Senior Administrative Clerk, LAPD Personnel Dept.
Maria Reyes found her niche on the personnel team at the Los Angeles Police Department three years ago after transferring from the Los Angeles Housing + Community Investment Department, where she was also a Local 3090 member, serving as an administrative clerk and working the phones since 2004.
“Most of the people calling had been hit with late fees, so they were angry and it was very stressful,” Reyes explained. While her current position on the personnel records team is quite demanding, Reyes – who was promoted to senior administrative clerk last year – finds it extremely rewarding.
“Being in a fast-paced environment helped me learn new skills, and because I’ve been exposed to different things each day, I was able to pass the test to level up,” Reyes said.
Serving a police force of 14,000 sworn and civilian personnel, Reyes works in rotation, creating and issuing IDs or working the counter to assist LAPD employees who would like to review their personnel files.
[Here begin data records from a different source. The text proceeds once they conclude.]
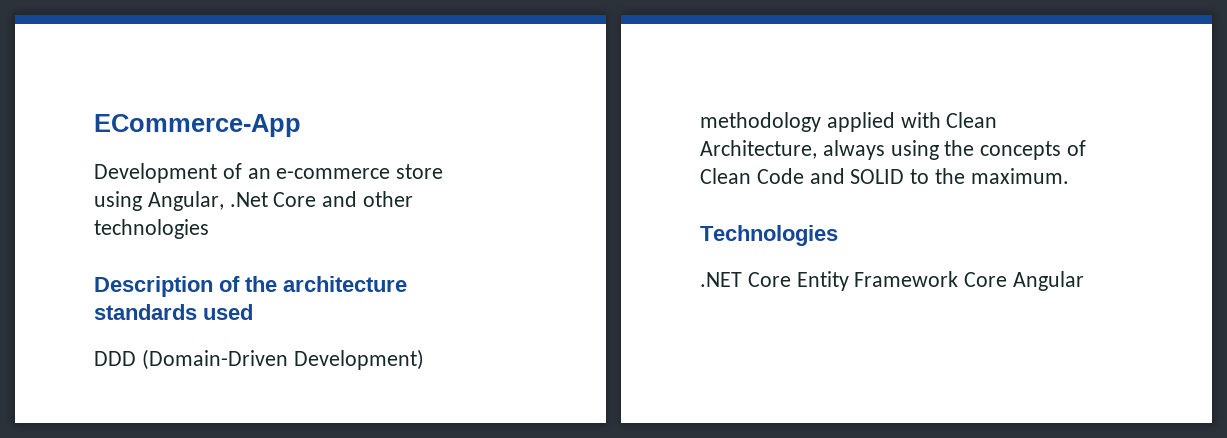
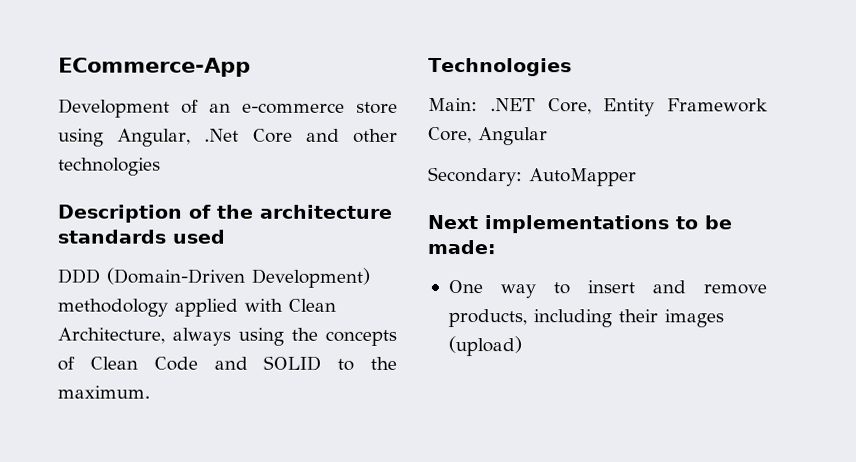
[700,272,791,287] .NET Core -> [428,98,592,115] Main: .NET Core,
[964,272,1008,287] Core -> [428,127,472,144] Core,
(1085, 281) none -> [428,167,637,187] [428,215,733,234] [427,239,496,255] [447,280,767,299] [447,309,724,328] [447,336,522,357] // Secondary: AutoMapper // Next implementations to be made: // One way to insert and remove products, including their images (upload)

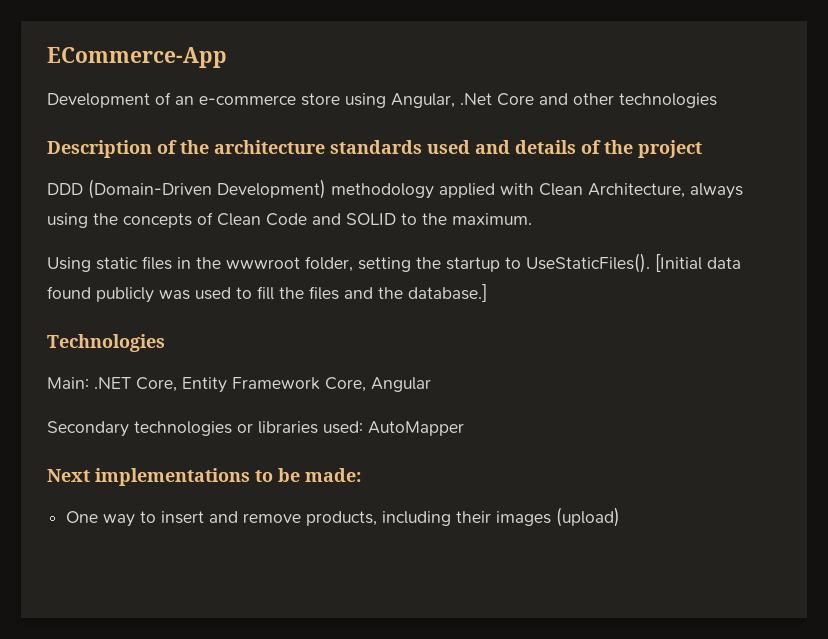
(226, 236) none -> [475,140,702,158] and details of the project
(150, 392) none -> [47,253,741,273] [47,284,487,303] // Using static files in the wwwroot folder, setting the startup to UseStaticFiles(). [Initial data found publicly was used to fill the files and the database.]
[428,167,523,187] Secondary: -> [47,421,363,437] Secondary technologies or libraries used:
An animal lover, she looks forward to having the police dogs come in to obtain their IDs. (The K9 unit staff also have personnel files.) While the personnel department has a staff of about 85, the records team of which Reyes is a part has 15 members, and Reyes considers it a job perk to have landed a 4/10 schedule, with Fridays off.
Throughout her career trajectory, the union has “been there for me every step of the way,” Reyes said.
“I’ve never felt alone,” she continued. “You can always turn to them and they will guide you to the right direction under any circumstance, in any direction, whether positive or negative. Sometimes you need to hear ‘you can’t do that!’”
Early in her LAPD tenure, Reyes won an AFSCME “selfie contest,” having snapped some shots during a helicopter ride-along. The assignment was a photo of “something you enjoy doing on the job.”
When she’s not working, Reyes enjoys playing basketball and soccer and was on a USA registered team with her daughter in the city of Huntington Park. Sports, she said, are “similar to my work at the LAPD, where we’re all team players.”